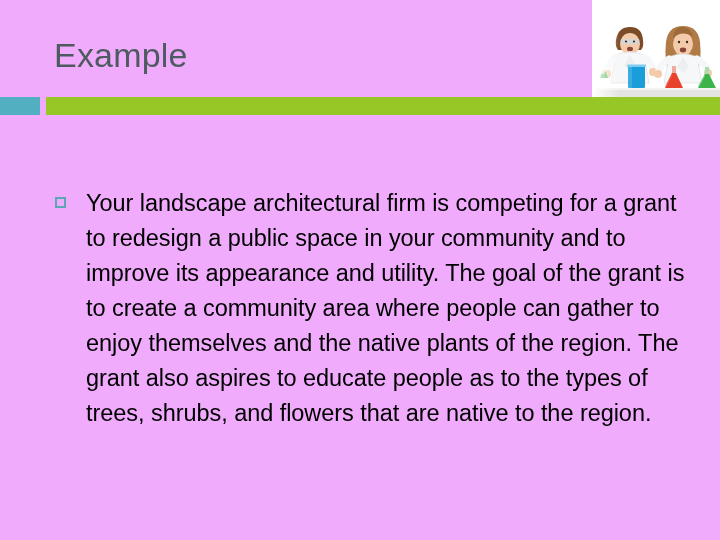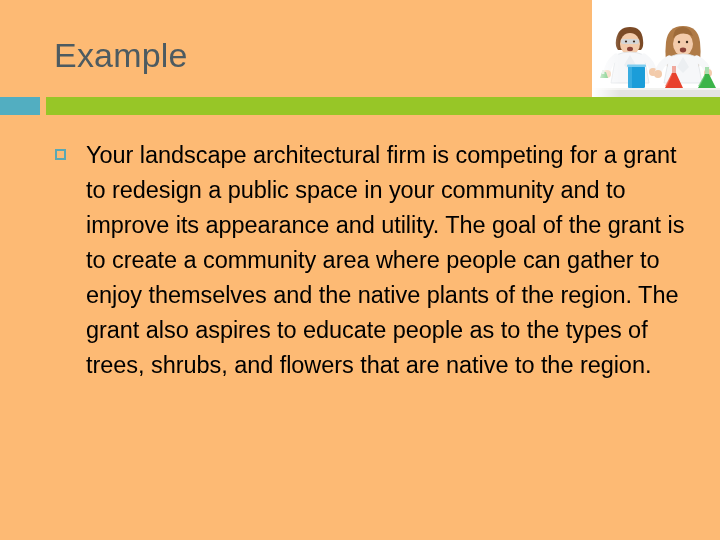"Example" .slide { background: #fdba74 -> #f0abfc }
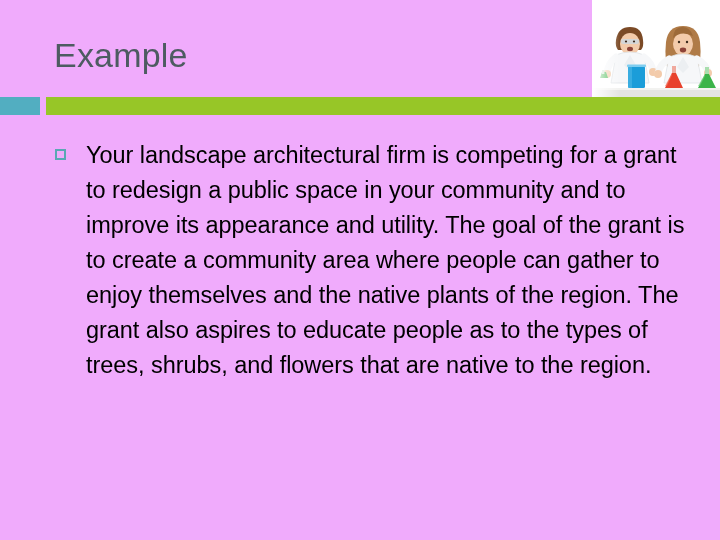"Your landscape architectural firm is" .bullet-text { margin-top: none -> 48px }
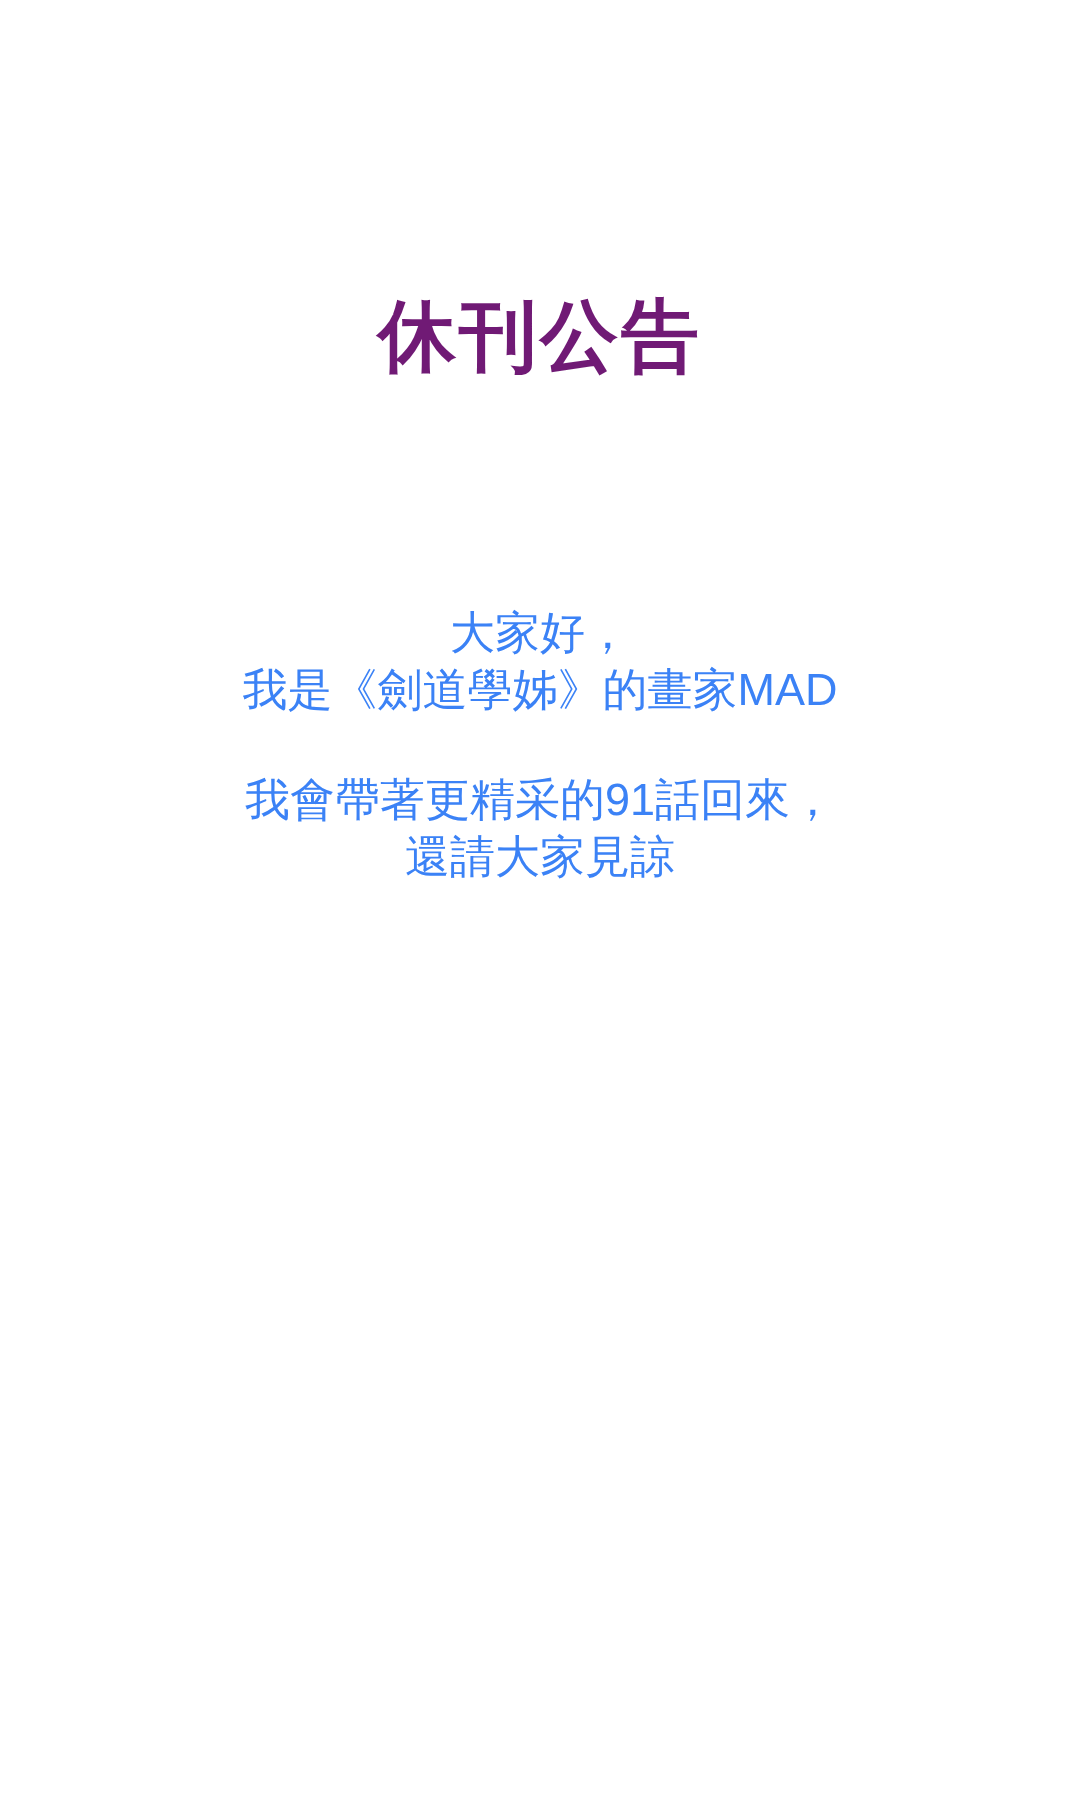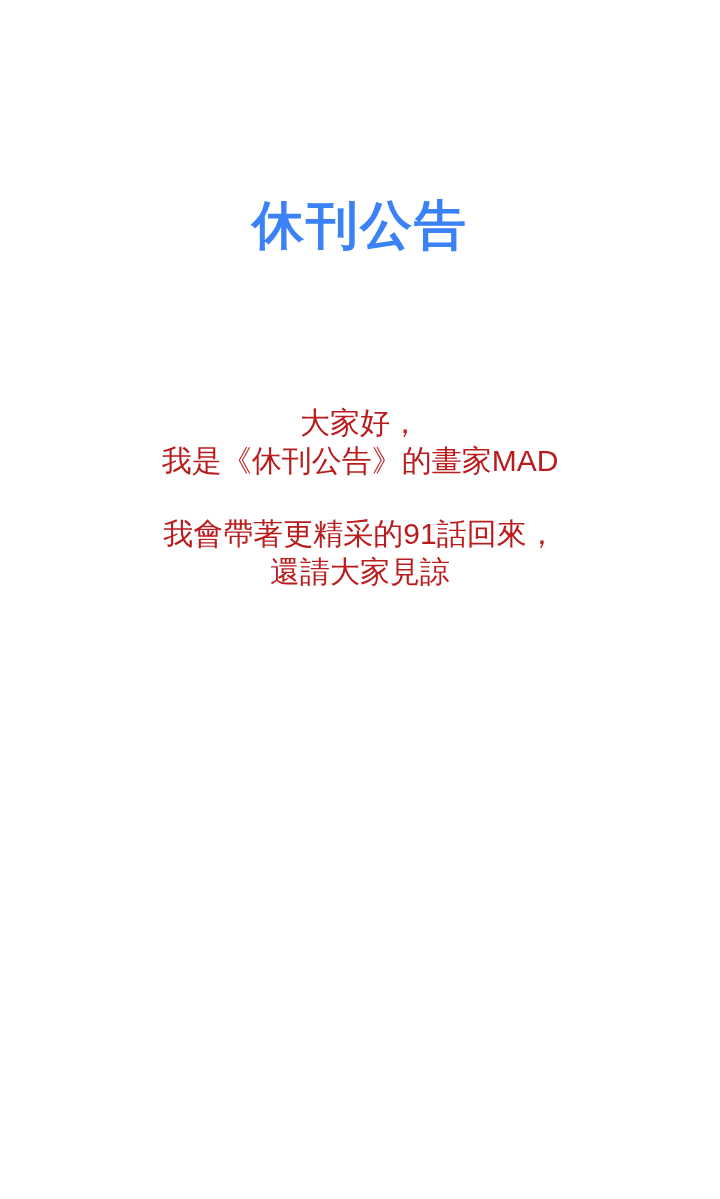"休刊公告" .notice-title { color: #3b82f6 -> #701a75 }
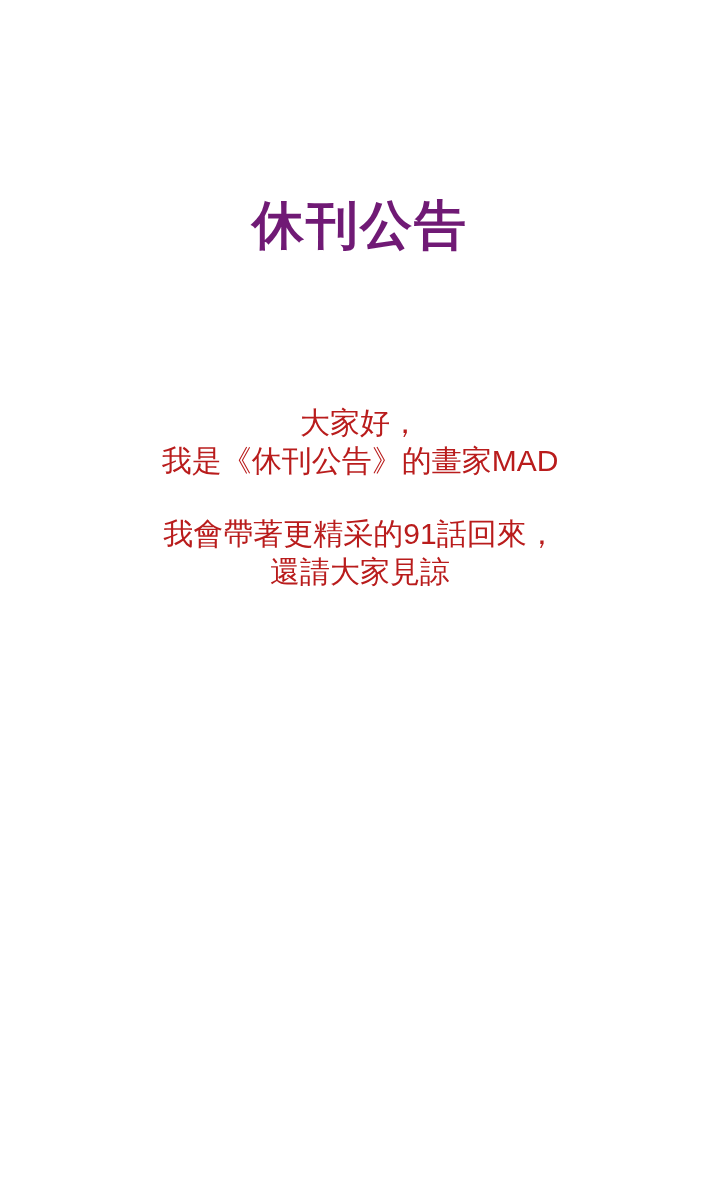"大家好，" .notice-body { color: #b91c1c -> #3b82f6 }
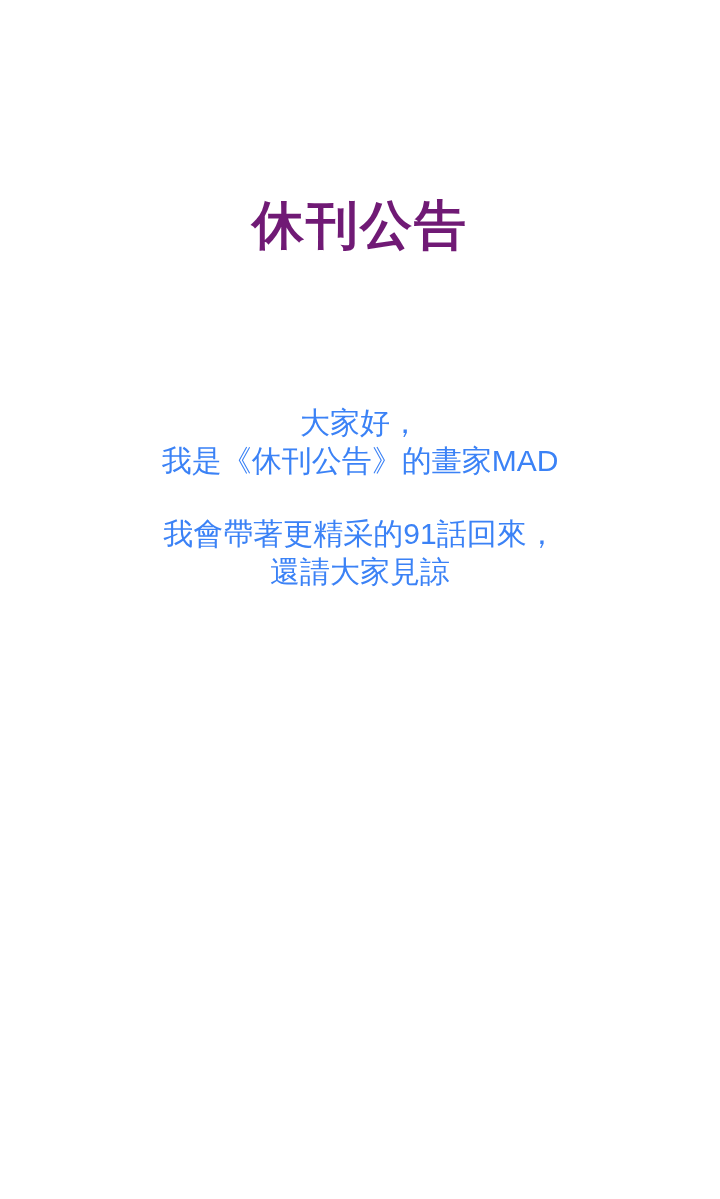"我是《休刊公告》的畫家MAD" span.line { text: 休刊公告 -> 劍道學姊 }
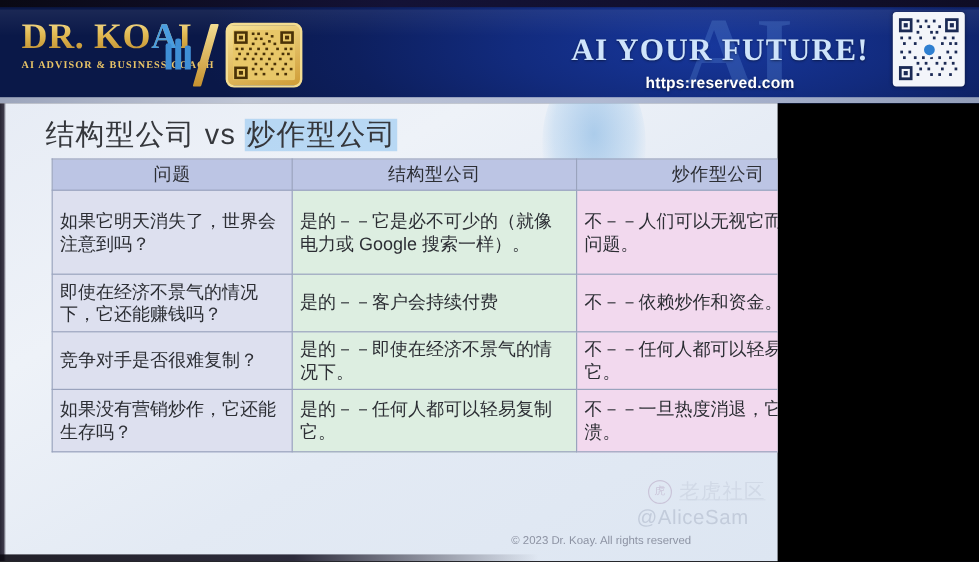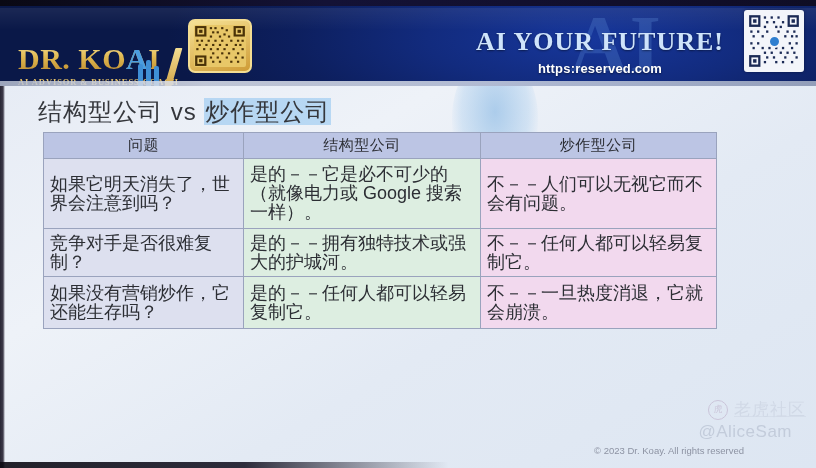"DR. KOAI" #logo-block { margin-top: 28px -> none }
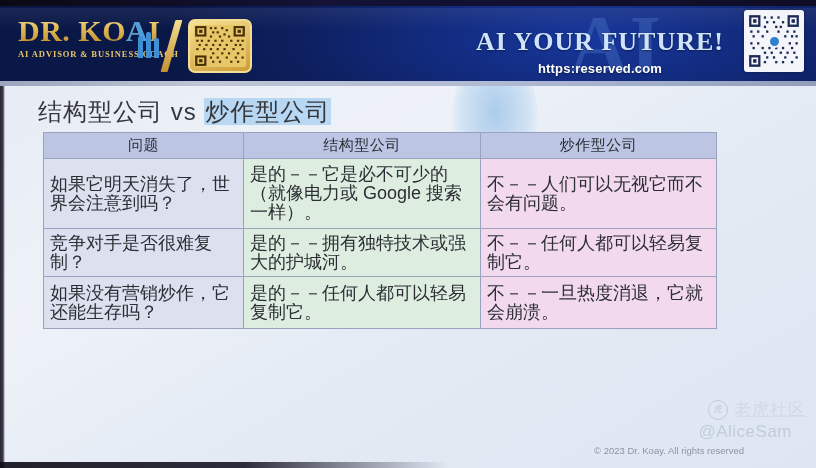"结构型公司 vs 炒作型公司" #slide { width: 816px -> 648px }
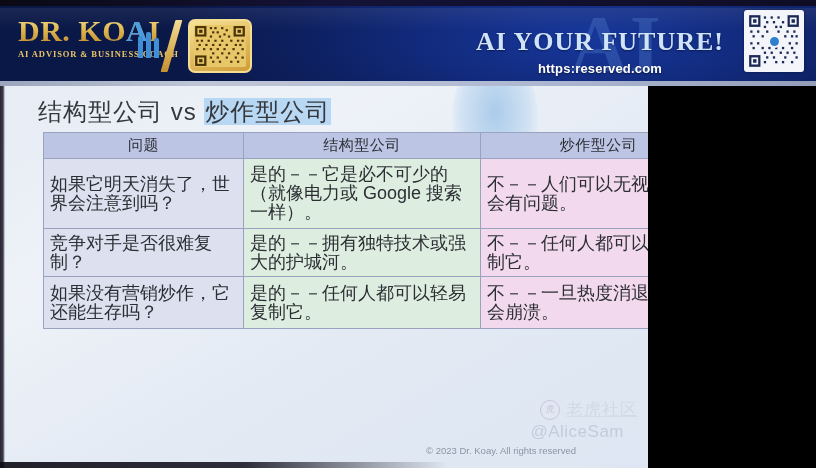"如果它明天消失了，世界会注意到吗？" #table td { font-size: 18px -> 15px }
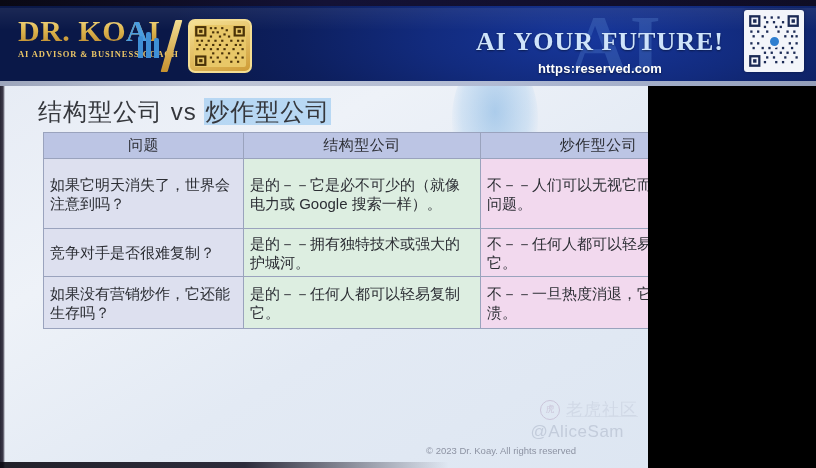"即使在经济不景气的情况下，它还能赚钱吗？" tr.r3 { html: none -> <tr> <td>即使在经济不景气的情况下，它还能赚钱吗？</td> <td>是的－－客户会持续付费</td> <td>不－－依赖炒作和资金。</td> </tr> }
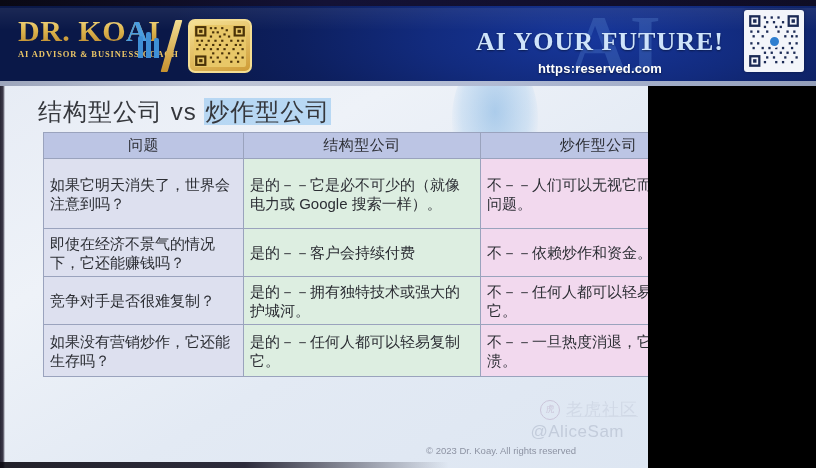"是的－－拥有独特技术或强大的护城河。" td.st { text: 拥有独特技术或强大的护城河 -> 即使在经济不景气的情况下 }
# # # # #
* YOUR GOAL
Exactly reproduce the lines beginning at the one that contains "color: #b91c1c ->" and ending at the final line of the material, with the pictures left out.

* EXERCISE RESULT
"大家好，" .notice-body { color: #b91c1c -> #3b82f6 }
"我是《休刊公告》的畫家MAD" span.line { text: 休刊公告 -> 劍道學姊 }
"DR. KOAI" #logo-block { margin-top: 28px -> none }
"结构型公司 vs 炒作型公司" #slide { width: 816px -> 648px }
"如果它明天消失了，世界会注意到吗？" #table td { font-size: 18px -> 15px }
"即使在经济不景气的情况下，它还能赚钱吗？" tr.r3 { html: none -> <tr> <td>即使在经济不景气的情况下，它还能赚钱吗？</td> <td>是的－－客户会持续付费</td> <td>不－－依赖炒作和资金。</td> </tr> }
"是的－－拥有独特技术或强大的护城河。" td.st { text: 拥有独特技术或强大的护城河 -> 即使在经济不景气的情况下 }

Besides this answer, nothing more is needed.